• [Instructions for the task] Locate the word "links" in the material, then show every line that holds it.

+++ Material for this exercise

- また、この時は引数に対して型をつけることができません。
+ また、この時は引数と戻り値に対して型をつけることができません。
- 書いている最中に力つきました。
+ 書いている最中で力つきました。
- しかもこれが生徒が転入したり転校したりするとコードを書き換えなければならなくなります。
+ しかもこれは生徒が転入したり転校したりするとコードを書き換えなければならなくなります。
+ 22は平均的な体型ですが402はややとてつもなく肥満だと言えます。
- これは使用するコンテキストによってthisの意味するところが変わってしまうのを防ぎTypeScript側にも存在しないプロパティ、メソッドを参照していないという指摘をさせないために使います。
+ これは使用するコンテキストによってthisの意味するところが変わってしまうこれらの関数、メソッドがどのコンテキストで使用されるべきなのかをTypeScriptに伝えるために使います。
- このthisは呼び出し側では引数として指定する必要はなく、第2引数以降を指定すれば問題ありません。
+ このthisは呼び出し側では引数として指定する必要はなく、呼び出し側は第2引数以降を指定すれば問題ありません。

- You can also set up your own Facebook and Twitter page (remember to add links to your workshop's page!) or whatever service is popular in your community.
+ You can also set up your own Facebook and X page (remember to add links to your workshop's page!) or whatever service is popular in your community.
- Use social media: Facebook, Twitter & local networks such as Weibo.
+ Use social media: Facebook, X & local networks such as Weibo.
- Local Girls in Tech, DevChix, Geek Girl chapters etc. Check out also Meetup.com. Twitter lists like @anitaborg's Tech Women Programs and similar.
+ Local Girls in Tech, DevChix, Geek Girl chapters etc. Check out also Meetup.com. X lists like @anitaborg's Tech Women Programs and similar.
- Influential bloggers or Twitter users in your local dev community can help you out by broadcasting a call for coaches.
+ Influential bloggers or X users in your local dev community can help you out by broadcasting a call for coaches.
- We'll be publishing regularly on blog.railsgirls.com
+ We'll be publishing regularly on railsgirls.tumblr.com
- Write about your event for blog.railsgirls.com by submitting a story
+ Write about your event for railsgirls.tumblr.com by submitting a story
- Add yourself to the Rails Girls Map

++++++

• [Solution to this exercise]
- You can also set up your own Facebook and Twitter page (remember to add links to your workshop's page!) or whatever service is popular in your community.
+ You can also set up your own Facebook and X page (remember to add links to your workshop's page!) or whatever service is popular in your community.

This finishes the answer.